Code change snippets

- - - -

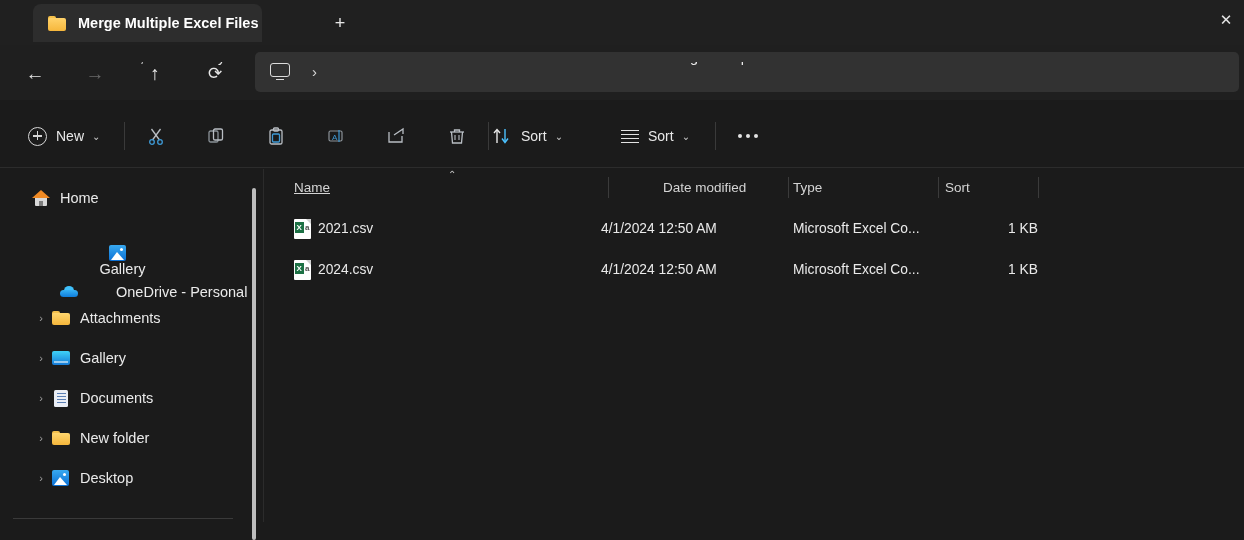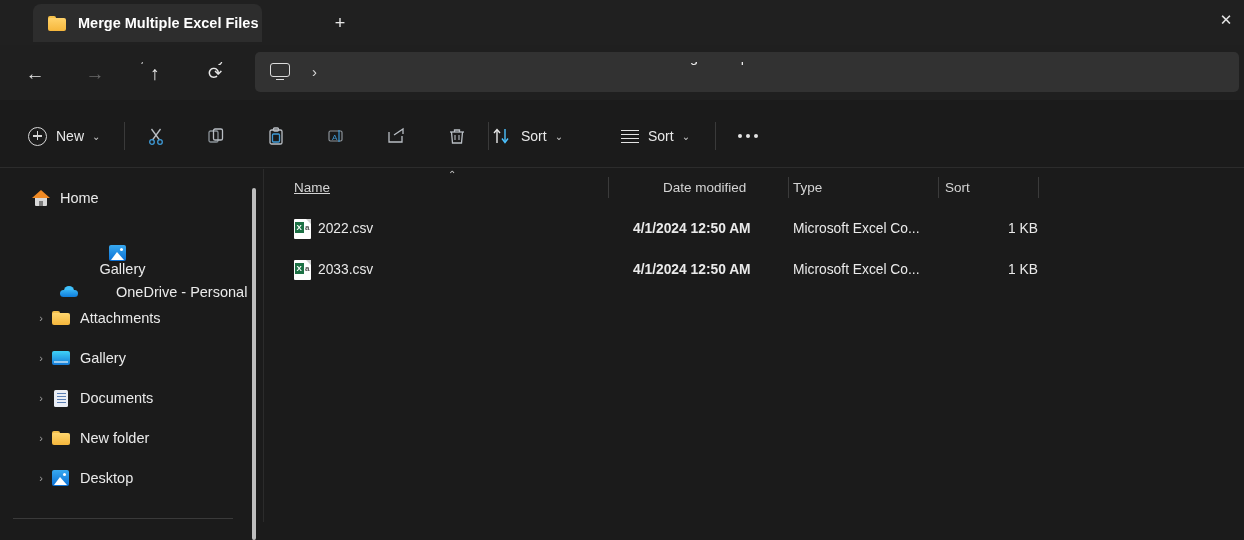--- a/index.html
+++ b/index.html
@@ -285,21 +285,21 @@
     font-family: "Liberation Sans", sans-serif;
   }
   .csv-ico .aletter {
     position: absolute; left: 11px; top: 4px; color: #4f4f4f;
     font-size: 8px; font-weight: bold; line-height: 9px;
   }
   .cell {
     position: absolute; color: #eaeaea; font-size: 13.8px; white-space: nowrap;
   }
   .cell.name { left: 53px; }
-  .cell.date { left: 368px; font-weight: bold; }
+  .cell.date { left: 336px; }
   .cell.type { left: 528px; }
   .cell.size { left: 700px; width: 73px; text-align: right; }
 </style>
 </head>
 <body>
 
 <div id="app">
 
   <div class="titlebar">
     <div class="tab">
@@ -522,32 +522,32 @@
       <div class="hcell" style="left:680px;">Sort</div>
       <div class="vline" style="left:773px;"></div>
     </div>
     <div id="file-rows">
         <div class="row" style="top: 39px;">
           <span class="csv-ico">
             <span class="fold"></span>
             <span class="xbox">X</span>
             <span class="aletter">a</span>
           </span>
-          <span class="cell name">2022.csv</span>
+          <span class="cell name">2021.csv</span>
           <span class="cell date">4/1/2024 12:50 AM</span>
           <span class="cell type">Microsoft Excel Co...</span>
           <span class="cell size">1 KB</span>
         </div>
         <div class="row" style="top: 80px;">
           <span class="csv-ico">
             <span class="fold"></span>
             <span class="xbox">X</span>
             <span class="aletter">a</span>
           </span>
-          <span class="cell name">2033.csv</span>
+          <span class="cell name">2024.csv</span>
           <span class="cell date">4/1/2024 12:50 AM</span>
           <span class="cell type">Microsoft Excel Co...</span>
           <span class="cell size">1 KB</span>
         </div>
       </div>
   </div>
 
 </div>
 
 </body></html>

- - - -

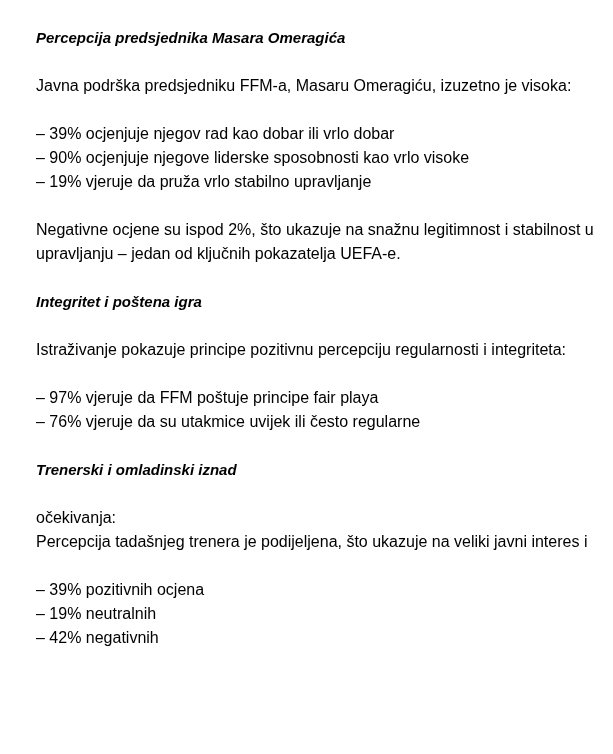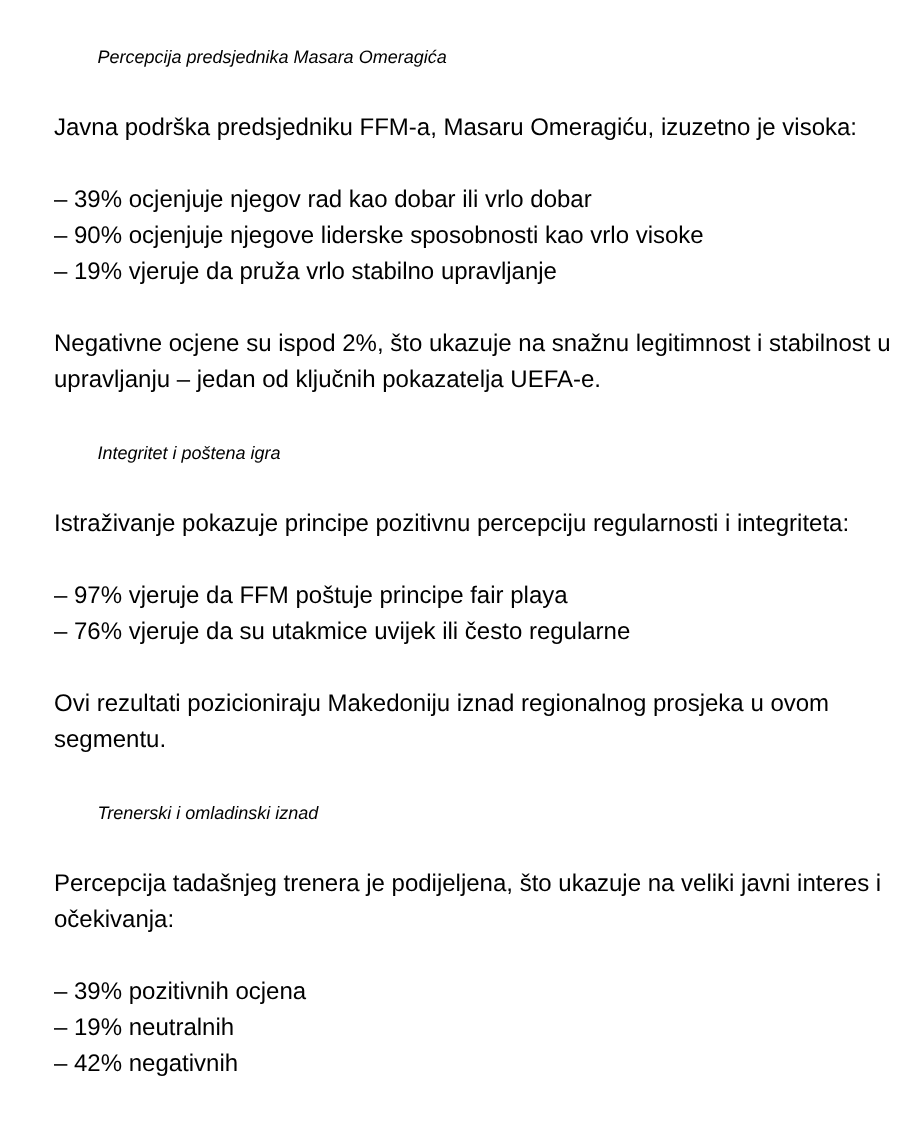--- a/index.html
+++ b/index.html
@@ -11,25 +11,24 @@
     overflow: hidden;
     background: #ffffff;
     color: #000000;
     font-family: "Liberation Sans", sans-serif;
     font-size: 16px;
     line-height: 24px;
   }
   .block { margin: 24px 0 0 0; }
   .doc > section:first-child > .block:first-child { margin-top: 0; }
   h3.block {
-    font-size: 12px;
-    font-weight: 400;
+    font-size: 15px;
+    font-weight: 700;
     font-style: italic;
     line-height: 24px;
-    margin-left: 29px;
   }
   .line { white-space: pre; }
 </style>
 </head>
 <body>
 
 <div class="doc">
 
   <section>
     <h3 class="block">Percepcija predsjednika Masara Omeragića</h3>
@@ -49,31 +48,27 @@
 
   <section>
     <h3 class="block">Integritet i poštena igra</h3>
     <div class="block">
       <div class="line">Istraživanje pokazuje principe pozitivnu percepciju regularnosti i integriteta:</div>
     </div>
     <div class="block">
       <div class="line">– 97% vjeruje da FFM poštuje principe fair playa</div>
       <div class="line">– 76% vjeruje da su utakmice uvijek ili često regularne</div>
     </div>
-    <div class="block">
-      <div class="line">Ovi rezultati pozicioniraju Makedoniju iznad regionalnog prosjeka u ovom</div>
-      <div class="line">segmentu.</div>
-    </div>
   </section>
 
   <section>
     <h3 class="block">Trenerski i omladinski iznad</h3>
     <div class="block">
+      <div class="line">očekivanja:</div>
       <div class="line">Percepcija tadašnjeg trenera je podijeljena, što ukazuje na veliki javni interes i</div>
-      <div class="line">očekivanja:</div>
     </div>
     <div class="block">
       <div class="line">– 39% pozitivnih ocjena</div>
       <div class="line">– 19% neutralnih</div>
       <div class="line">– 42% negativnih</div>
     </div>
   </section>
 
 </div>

- - - -

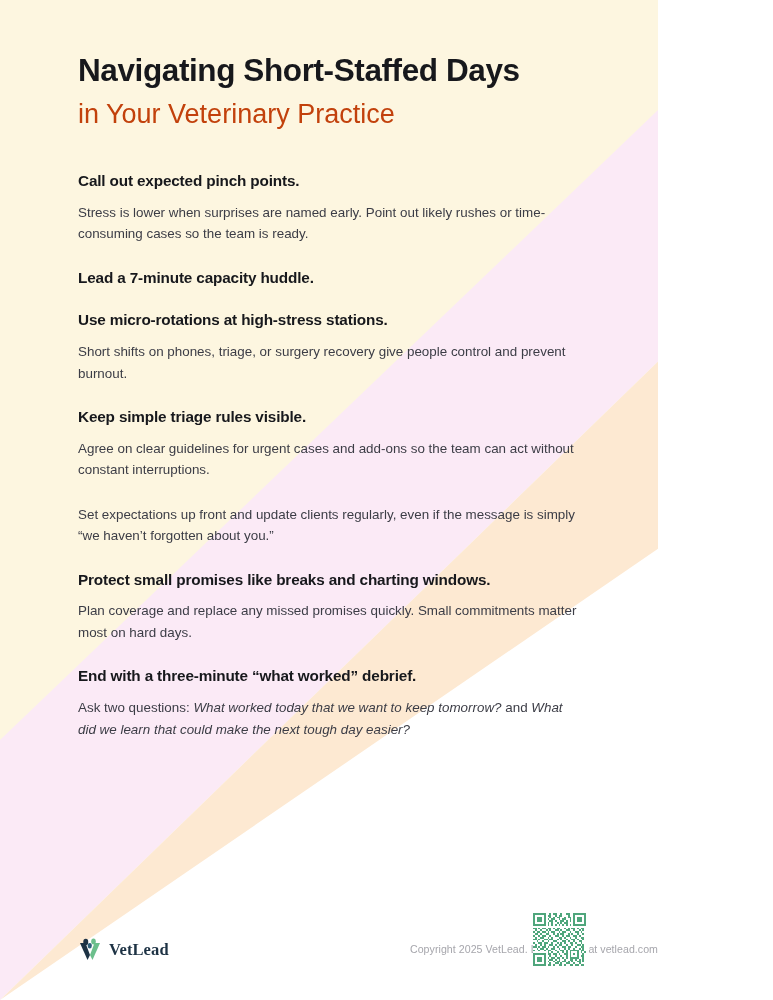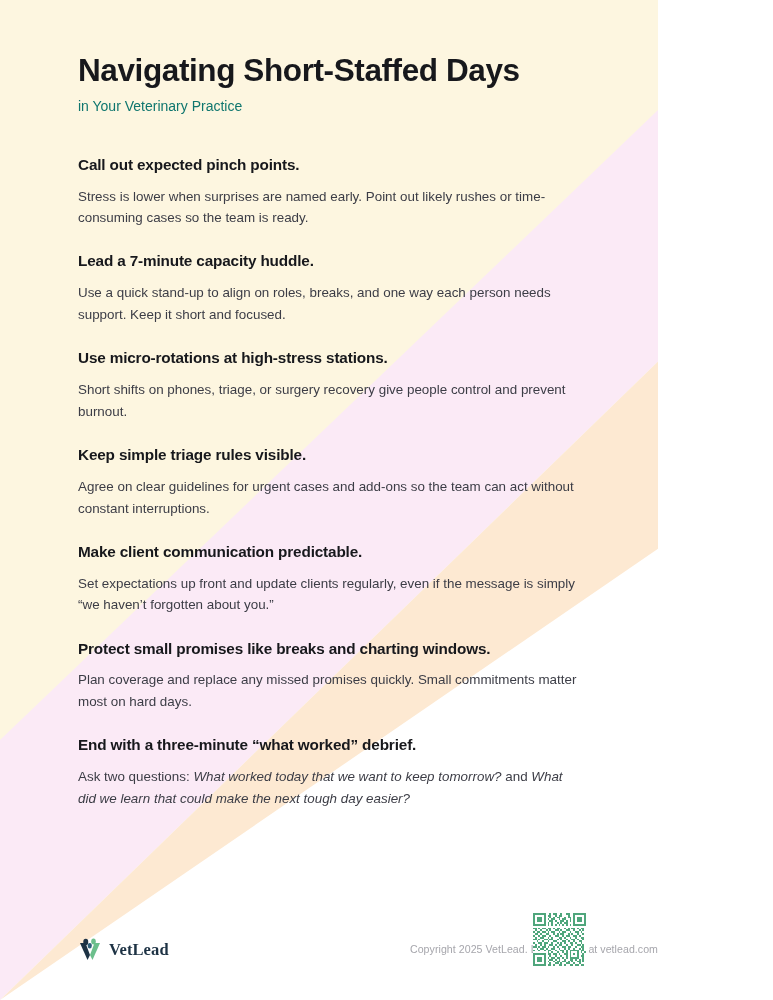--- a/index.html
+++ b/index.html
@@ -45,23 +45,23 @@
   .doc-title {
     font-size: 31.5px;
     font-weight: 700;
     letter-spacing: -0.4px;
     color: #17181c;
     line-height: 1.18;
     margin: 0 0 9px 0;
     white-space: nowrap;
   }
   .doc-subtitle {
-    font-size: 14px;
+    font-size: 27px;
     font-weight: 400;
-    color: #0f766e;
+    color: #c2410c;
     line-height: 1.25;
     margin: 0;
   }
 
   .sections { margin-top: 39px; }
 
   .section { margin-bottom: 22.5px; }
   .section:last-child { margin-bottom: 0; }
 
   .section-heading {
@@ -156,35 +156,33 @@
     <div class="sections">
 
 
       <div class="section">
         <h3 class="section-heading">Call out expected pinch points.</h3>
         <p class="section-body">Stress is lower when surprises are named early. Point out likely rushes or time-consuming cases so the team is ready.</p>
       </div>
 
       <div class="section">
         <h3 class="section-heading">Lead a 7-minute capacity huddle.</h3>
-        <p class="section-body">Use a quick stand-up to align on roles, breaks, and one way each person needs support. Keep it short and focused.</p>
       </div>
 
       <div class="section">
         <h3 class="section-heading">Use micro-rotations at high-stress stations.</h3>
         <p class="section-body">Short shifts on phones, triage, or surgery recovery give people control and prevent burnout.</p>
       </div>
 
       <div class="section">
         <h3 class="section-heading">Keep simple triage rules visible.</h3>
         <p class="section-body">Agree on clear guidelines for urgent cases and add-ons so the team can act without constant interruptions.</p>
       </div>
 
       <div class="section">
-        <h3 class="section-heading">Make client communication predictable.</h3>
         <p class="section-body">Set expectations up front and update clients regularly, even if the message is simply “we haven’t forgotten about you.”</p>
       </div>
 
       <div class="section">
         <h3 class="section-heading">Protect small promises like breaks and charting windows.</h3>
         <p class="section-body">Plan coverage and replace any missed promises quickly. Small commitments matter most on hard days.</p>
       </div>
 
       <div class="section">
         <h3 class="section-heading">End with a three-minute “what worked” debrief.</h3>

- - - -

Show every line from the entries that includes the word "bottom".

PROBLEM SOLUTION:
   .section { margin-bottom: 22.5px; }
   .section:last-child { margin-bottom: 0; }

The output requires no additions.